Las Vegas Sun

April 26, 2024

Mandalay Bay guards vote against union

Organizer vows to object, citing agent’s bathroom break

With a good dose of election drama — including a ballot box being taken into a bathroom — a union seeking to organize Las Vegas security guards has lost its flagship campaign at Mandalay Bay.

By a 123-110 vote, guards Friday rejected the International Union of Security, Police and Fire Professionals of America.

The union’s lead organizer, Steve Maritas, said he will file objections with the federal labor board alleging the ballot box was not properly sealed. He also complained that when the lone labor board agent conducting the election needed a bathroom break, he suspended voting for five minutes and took the ballot box and blank ballots with him to the bathroom.

“We were robbed, man,” Maritas said.

The union says it is not accusing MGM Mirage, owner of Mandalay Bay, nor the National Labor Relations Board of tampering with the results. Maritas is seeking a rerun of the election though, claiming the atmosphere did not meet the “free and fair” standards established by the board.

A labor board official declined comment because the union has not filed charges.

MGM Mirage called the election fair and square.

“We are gratified that our employees agree with us that direct communication is the best way to foster our relationship,” Mandalay Bay President Bill Hornbuckle said in a statement. “We appreciate the vote of confidence and will work hard to build and maintain a spirit of trust and responsiveness with our employees.”

The loss represents a significant setback for the union, which hoped to send a message to casinos up and down the Strip by organizing the property with the largest security force. Its first attempt, at the Luxor, stalled in April because the union, unsure it had enough support, filed an unfair labor practice charge with the federal labor board, alleging management had threatened to withhold scheduled pay raises and other benefits if workers voted for the union.

The claims were in part a ploy to delay the election, Maritas admits.

Maritas was more confident he had the support of guards at Mandalay Bay.

“When you have been doing this as long as I have, you know your numbers,” said Maritas, an organizer with 30 years in the labor movement. “We were solid.”

Or so he thought.

After the voting, Maritas complained that the ballot box hadn’t been properly sealed, allowing deposited ballots to fall out. More egregious, he said, was that the labor board agent in charge of administering the election took the ballot box and blank ballots with him into the bathroom. The agent should have sealed the box and secured it in a locked room, Maritas said.

“This was not run properly,” he said. “Let’s have a new election, seal the box properly, and I’ll accept the results.”

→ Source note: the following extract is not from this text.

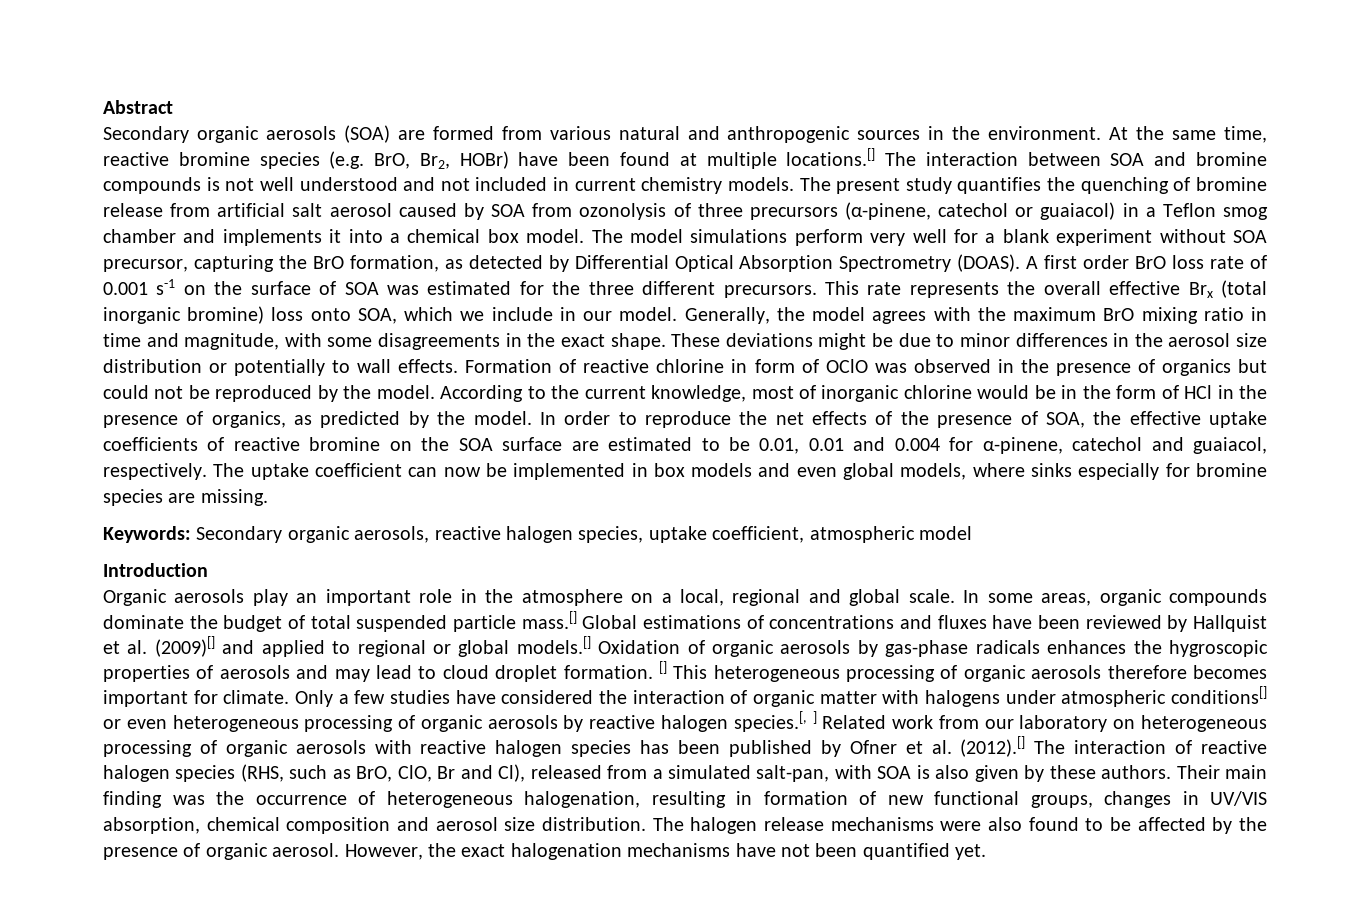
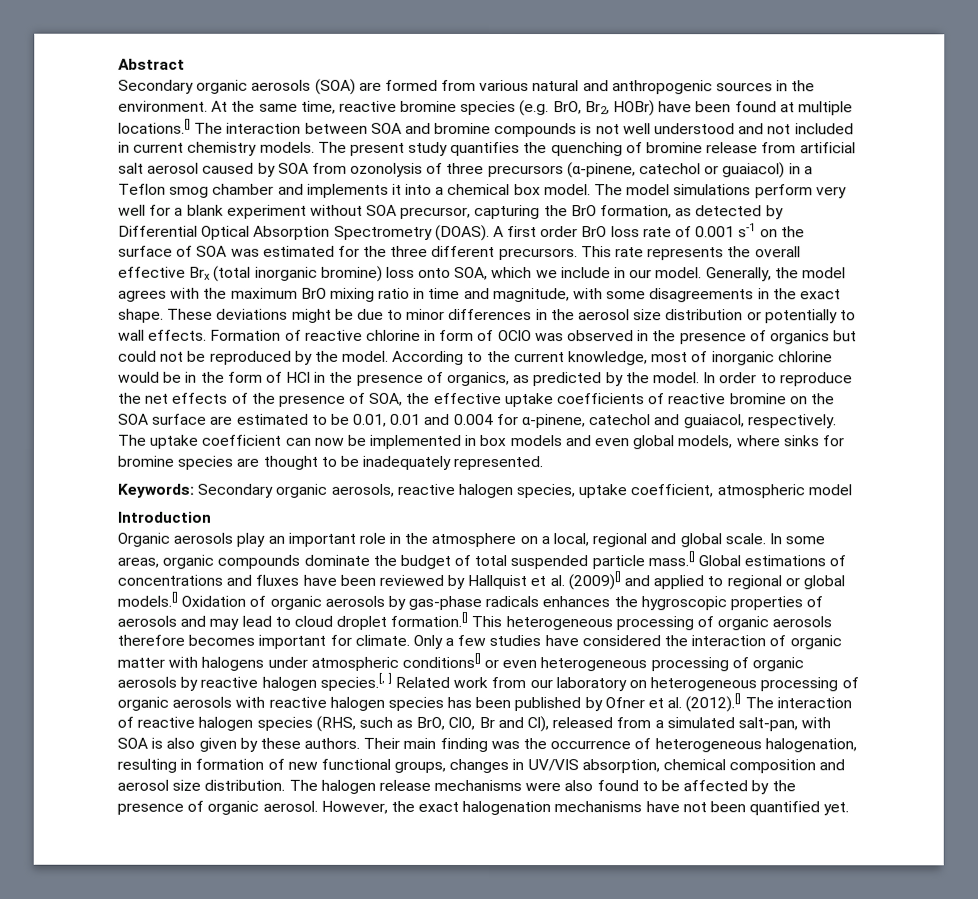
- The uptake coefficient can now be implemented in box models and even global models, where sinks especially for bromine species are missing.
+ The uptake coefficient can now be implemented in box models and even global models, where sinks for bromine species are thought to be inadequately represented.
- In some areas, organic compounds dominate the budget of total suspended particle mass.[] Global estimations of concentrations and fluxes have been reviewed by Hallquist et al. (2009)[] and applied to regional or global models.[] Oxidation of organic aerosols by gas-phase radicals enhances the hygroscopic properties of aerosols and may lead to cloud droplet formation. [] This heterogeneous processing of organic aerosols therefore becomes important for climate.
+ In some areas, organic compounds dominate the budget of total suspended particle mass.[] Global estimations of concentrations and fluxes have been reviewed by Hallquist et al. (2009)[] and applied to regional or global models.[] Oxidation of organic aerosols by gas-phase radicals enhances the hygroscopic properties of aerosols and may lead to cloud droplet formation.[] This heterogeneous processing of organic aerosols therefore becomes important for climate.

Maritas’ organizing effort has been among the stranger ones on the Strip.

Last month he designed a Web page that featured a photo of Osama bin Laden next to Hornbuckle. He also highlighted MGM Mirage’s partnership with Dubai World, the Persian Gulf holding company — and linked it to the war in Iraq, complete with a counter of American war dead. At the request of guards, he apologized and took the page down.

Then he threatened to bring homeless people and prostitutes to the picket line to draw attention to what he called unfair labor practices at Mandalay Bay. He never followed through. “That was just a ploy,” Maritas said Monday. “That was meant to get them all riled up.”

He also sought solidarity with other unions, particularly the buildings trades, creating a Web site devoted to worker safety at CityCenter and other Strip construction sites — and including, inexplicably, a video of the 9/11 attacks.

The loss has put a considerable snag in Maritas’ plans to organize Las Vegas.

“Did they hurt the momentum? No question,” Maritas said. “If we took this one down, this town would have fallen like dominoes.”

Before the election, MGM Mirage awarded raises to guards at New York-New York, Excalibur and Treasure Island. A company spokesman said the action was the result of salary surveys “performed occasionally by our HR departments to help properties remain competitive and retain the best possible employees.” Last week the union filed for an election at the Mirage. A date has not been set.